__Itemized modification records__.
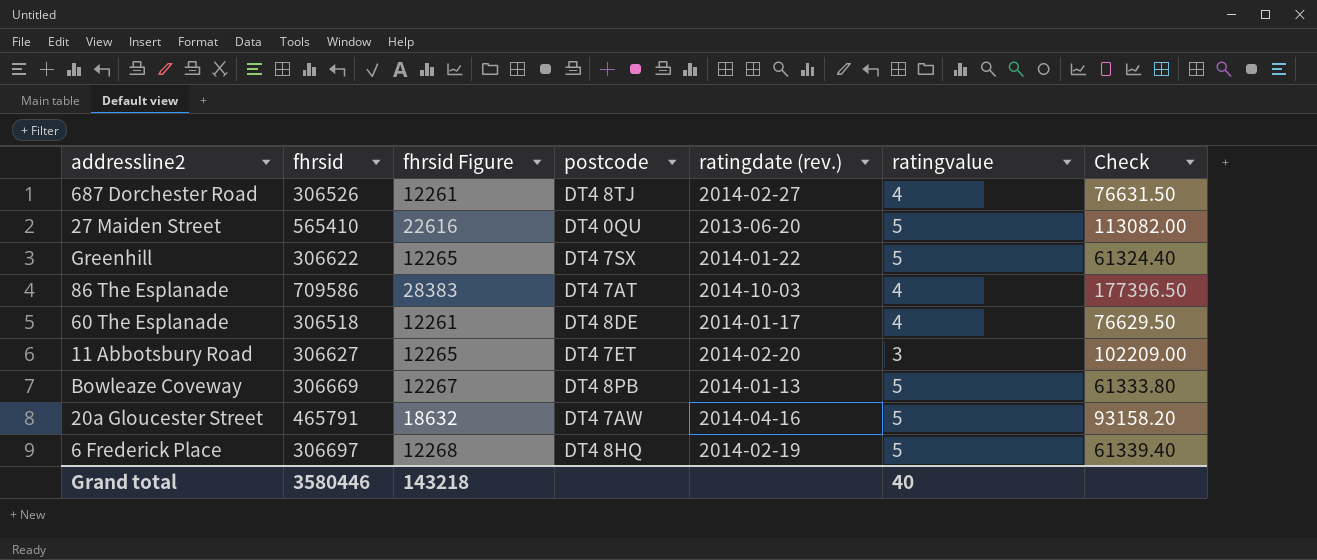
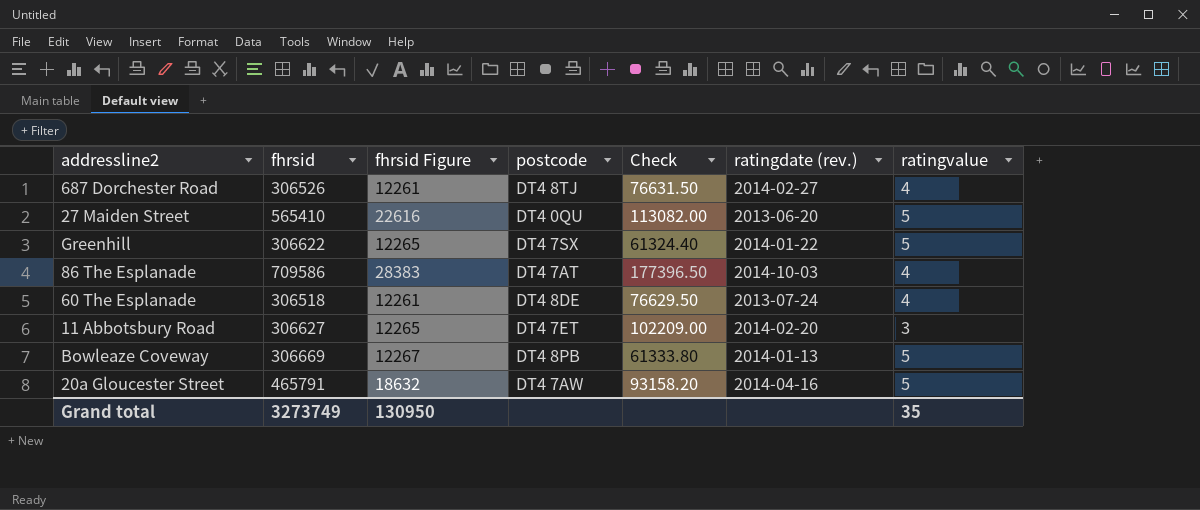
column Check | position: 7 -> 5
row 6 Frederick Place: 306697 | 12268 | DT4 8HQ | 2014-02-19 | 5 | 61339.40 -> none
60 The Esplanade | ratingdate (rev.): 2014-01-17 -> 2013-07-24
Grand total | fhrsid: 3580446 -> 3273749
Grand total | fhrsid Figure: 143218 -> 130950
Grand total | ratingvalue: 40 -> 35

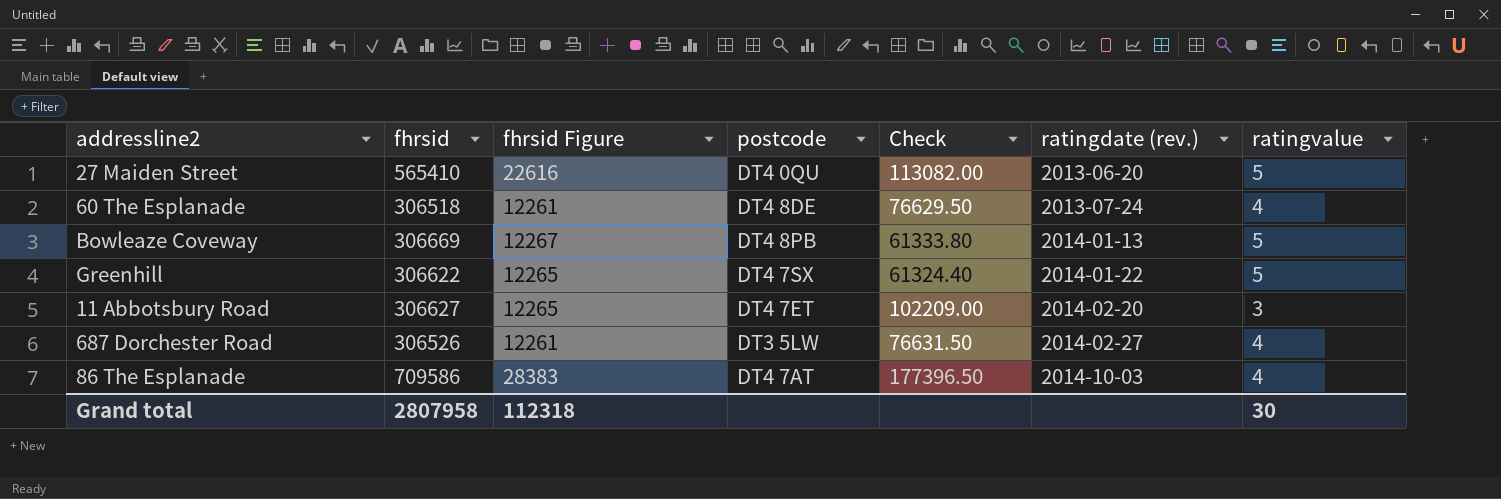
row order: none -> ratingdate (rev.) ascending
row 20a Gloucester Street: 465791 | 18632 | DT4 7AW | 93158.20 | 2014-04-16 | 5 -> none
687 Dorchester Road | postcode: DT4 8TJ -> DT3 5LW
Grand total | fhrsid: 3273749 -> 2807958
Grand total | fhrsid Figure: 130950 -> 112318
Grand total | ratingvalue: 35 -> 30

---

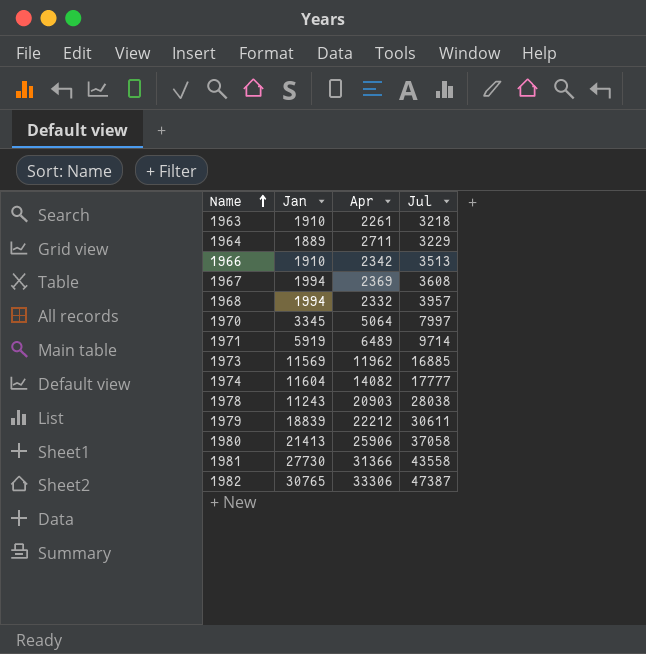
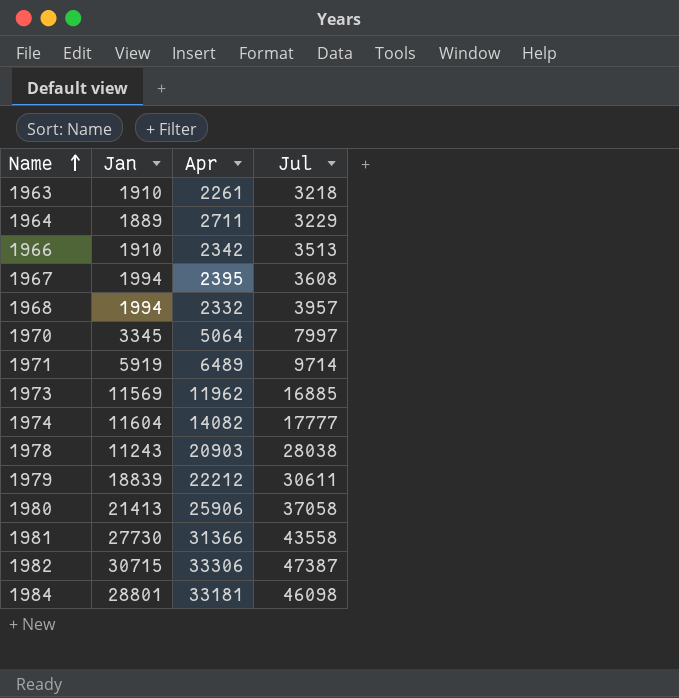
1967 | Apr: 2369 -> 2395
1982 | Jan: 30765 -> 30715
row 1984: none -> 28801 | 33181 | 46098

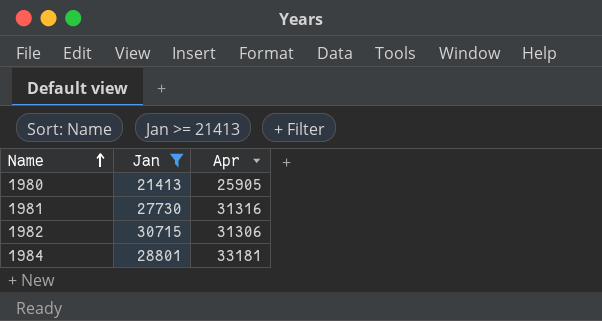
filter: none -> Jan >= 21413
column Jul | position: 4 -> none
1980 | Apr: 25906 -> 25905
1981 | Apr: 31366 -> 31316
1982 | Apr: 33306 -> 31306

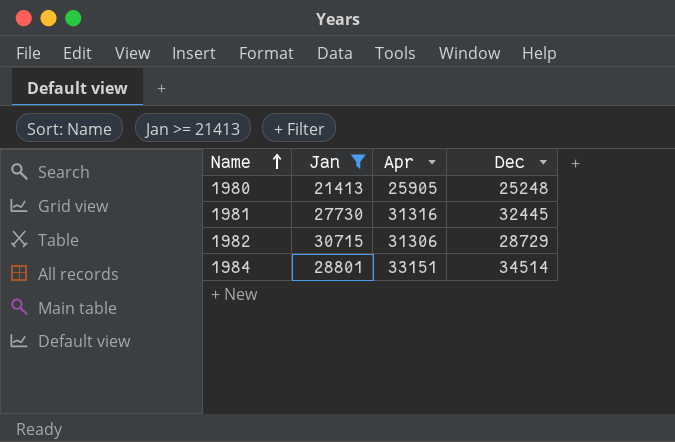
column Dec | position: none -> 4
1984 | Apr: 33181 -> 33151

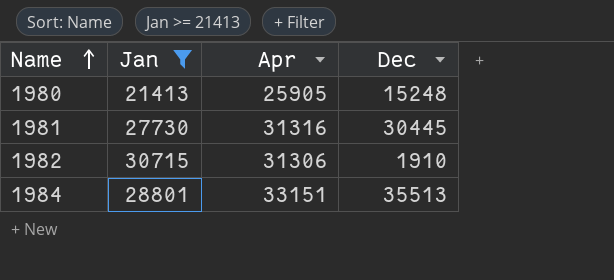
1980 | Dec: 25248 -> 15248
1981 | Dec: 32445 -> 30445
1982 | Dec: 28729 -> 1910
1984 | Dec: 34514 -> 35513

* * *

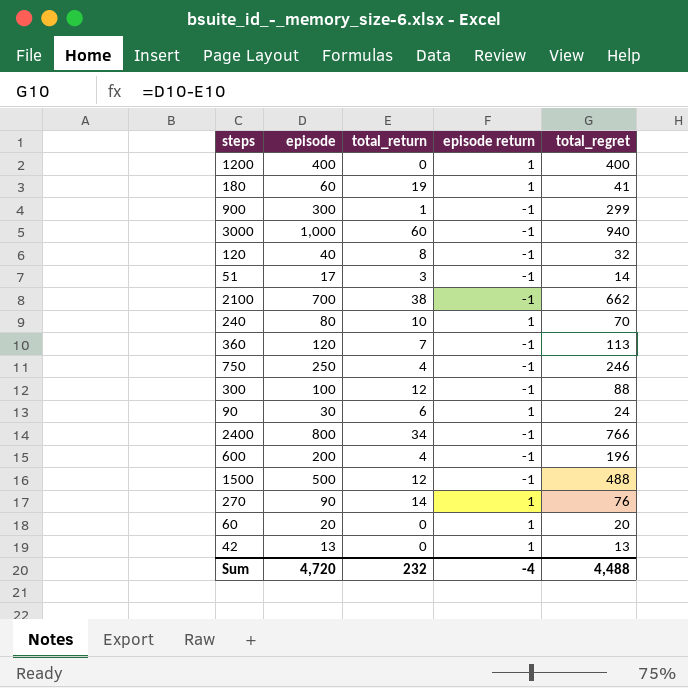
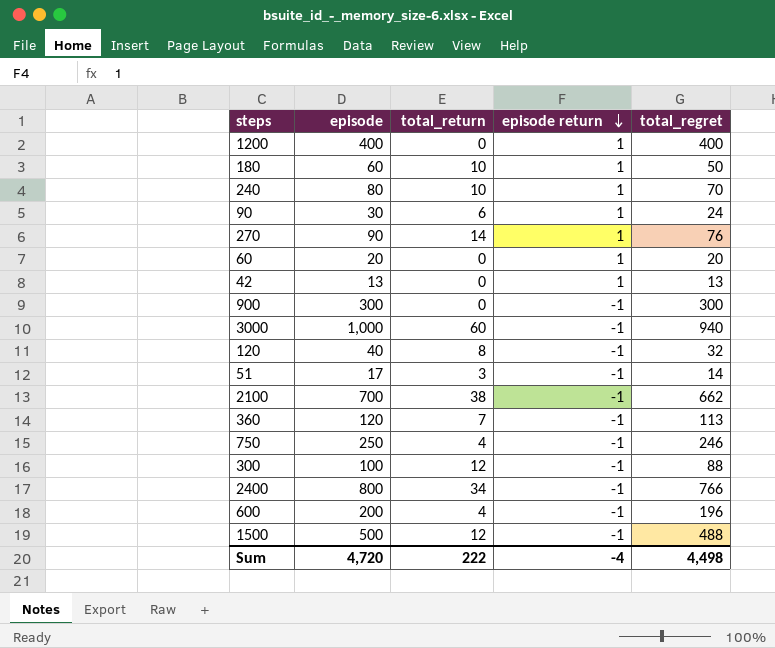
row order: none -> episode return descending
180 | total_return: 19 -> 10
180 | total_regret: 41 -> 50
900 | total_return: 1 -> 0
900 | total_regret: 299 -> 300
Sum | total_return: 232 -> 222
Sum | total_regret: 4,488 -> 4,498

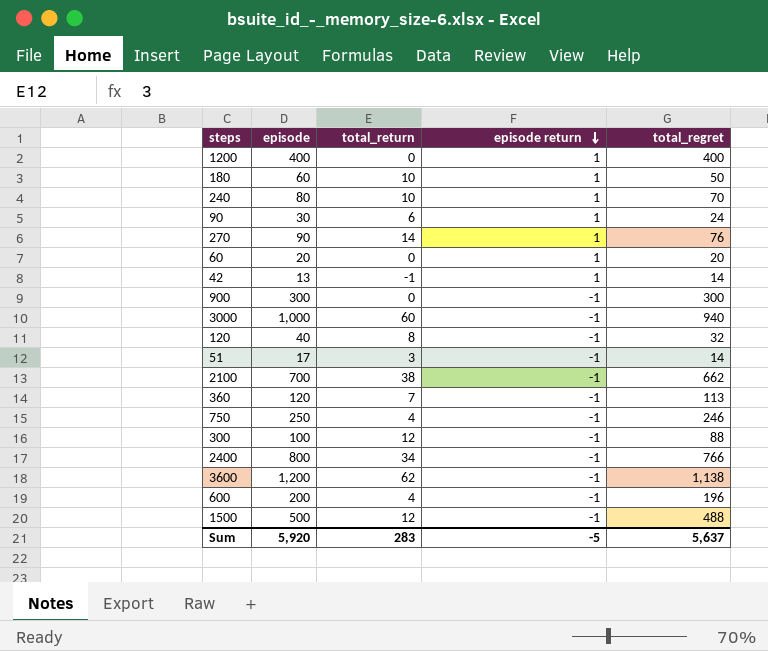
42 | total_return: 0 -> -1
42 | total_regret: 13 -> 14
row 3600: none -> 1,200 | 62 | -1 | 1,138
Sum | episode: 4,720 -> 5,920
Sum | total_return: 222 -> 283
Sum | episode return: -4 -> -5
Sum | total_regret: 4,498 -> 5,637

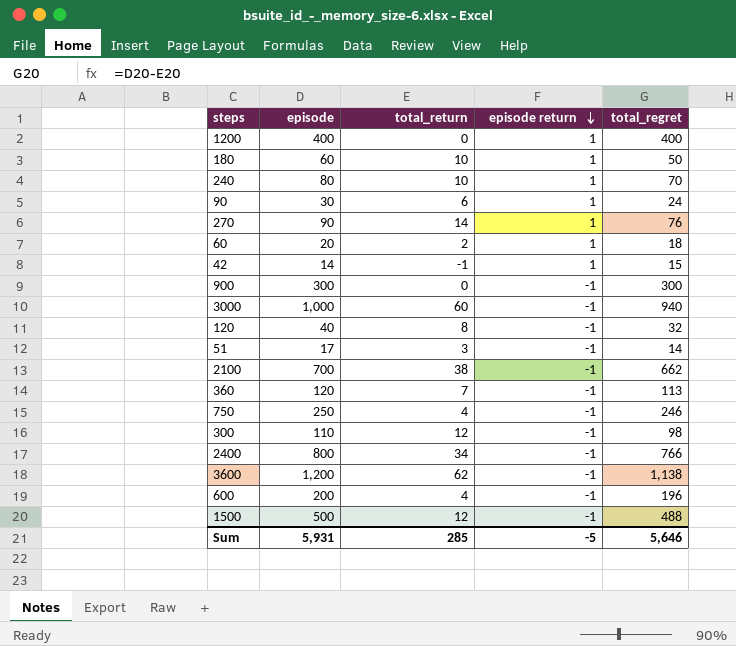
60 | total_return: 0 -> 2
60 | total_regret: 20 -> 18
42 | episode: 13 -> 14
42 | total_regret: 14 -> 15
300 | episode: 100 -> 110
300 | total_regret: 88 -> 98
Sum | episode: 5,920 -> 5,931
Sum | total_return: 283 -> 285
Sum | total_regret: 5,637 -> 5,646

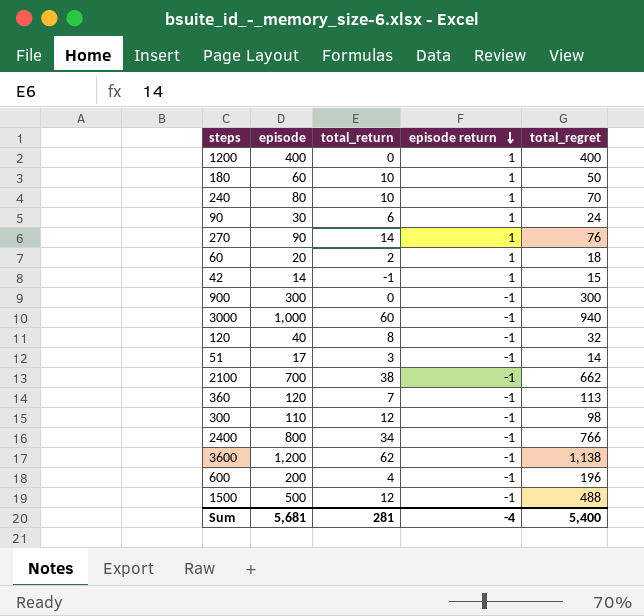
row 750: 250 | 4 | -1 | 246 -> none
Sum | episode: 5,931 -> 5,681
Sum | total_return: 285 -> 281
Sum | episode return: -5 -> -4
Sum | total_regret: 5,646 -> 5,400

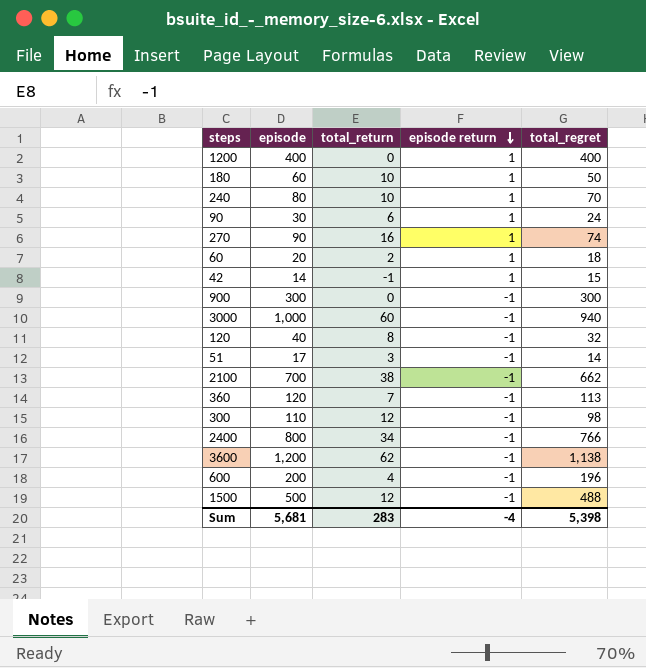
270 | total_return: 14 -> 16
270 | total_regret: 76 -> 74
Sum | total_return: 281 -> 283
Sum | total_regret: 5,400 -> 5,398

__WORK INSTRUCTION__. Going by the data above, give back only the lines from the one containing "Sum | total_return: 285 -> 281" through the one containing "Sum | total_regret: 5,400 -> 5,398", exactly as they stand, both ends included and no images.

__RESPONSE AREA__.
Sum | total_return: 285 -> 281
Sum | episode return: -5 -> -4
Sum | total_regret: 5,646 -> 5,400

270 | total_return: 14 -> 16
270 | total_regret: 76 -> 74
Sum | total_return: 281 -> 283
Sum | total_regret: 5,400 -> 5,398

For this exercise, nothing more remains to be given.